Nella specie la Corte di merito ha spiegato le ragioni per le quali le clausole contrattuale dovessero ritenersi vessatorie e la ricorrente non tiene affatto conto, sicché deve dirsi che il motivo non coglie affatto la ratio decidendi della sentenza impugnata dovendosi ribadire che per denunciare un errore bisogna identificarlo e, quindi, fornirne la rappresentazione; il che non avviene quando, come in questo caso, l’esercizio del diritto d’impugnazione non sia valso ad esplicitare né a specificare le ragioni per cui una data statuizione è errata, le quali, per essere enunciate come tali, debbono concretamente considerare le ragioni che la sorreggono e da esse non possono prescindere.
La ricorrente si è limitata, infatti ad affermare in modo apodittico che le commissioni espressamente determinare nei contratti di finanziamento in questione erano valide e legittime senza prendere in alcun modo posizione sulle ragioni per le quali la Corte di appello ha ritenuto vessatorie le clausole che hanno stabilito detti compensi ben esplicitate a pag 7, 8 e 9 della decisione qui impugnata.

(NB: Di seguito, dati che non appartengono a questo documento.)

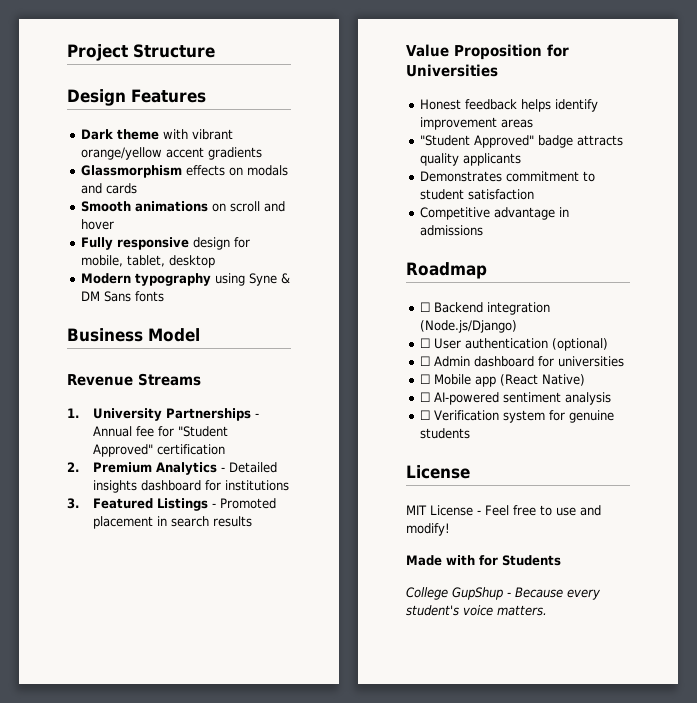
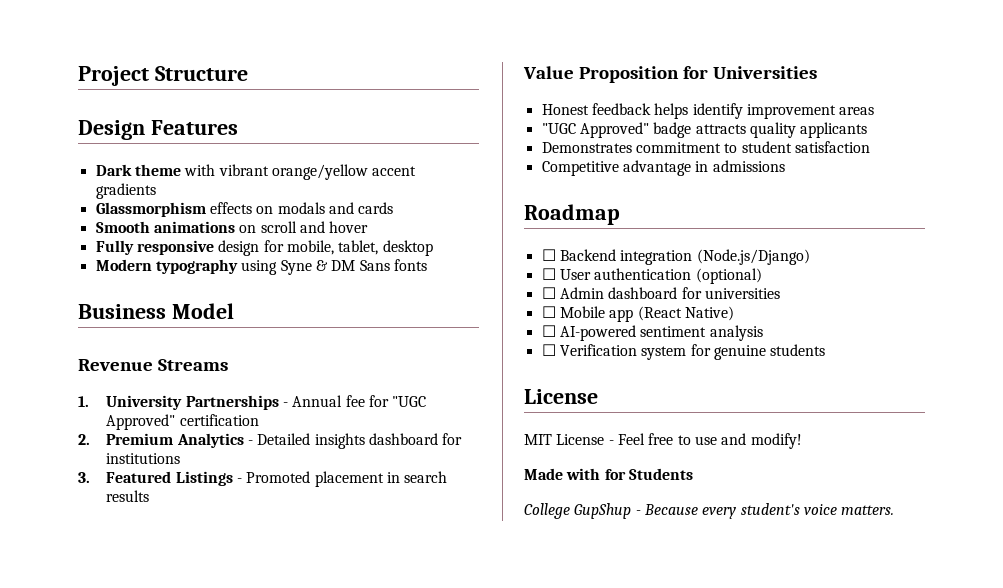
- 1. University Partnerships - Annual fee for "Student Approved" certification
+ 1. University Partnerships - Annual fee for "UGC Approved" certification
- "Student Approved" badge attracts quality applicants
+ "UGC Approved" badge attracts quality applicants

Il sesto motivo è infondato.
La Corte di appello, diversamente da quanto sostenuto dalla ricorrente, ha valutato i due contratti di finanziamento alla luce dell’art 33 e 34 del codice del consumo sottolineando che l’art 125 T.U.B. non era ancora entrato in vigore.
Il settimo motivo è inammissibile.
La condanna alla restituzione delle somme ritenute indebitamente percepite costituisce l’effetto conseguente all’accoglimento della pretesa azionata.
La mancata percezione delle somme delle quali la ricorrente era destinataria costituisce un aspetto non decisivo nei riguardi della Idile potendo al più rilevare sul piano dei rapporti interni stante la condanna solidale con RAGIONE_SOCIALE.p.a.
L’ottavo motivo è inammissibile per le ragioni già esposte nell’esame il secondo motivo di ricorso.
La mancata riproduzione dell’atto processuale non consente a questa Corte di vagliare la fondatezza della doglianza.
Alla stregua delle considerazioni sopra esposte il ricorso va rigettato.
Le spese seguono la soccombenza e si liquidano in dispositivo.
P.Q.M.
La Corte rigetta il ricorso; condanna la ricorrente al pagamento delle spese processuali in favore delle parti controricorrenti liquidate per ciascuna in complessivi € 2000,00 oltre 200,00 per esborsi e accessori di legge ed al 15% per spese generali.
Ai sensi del D.P.R. n. 115 del 2002, art. 13, comma 1 quater, dà atto della sussistenza dei presupposti processuali per il versamento, da parte della ricorrente, dell’ulteriore importo a titolo di contributo unificato pari a quello previsto per il ricorso, a norma dello stesso art. 13, comma 1 bis, se dovuto.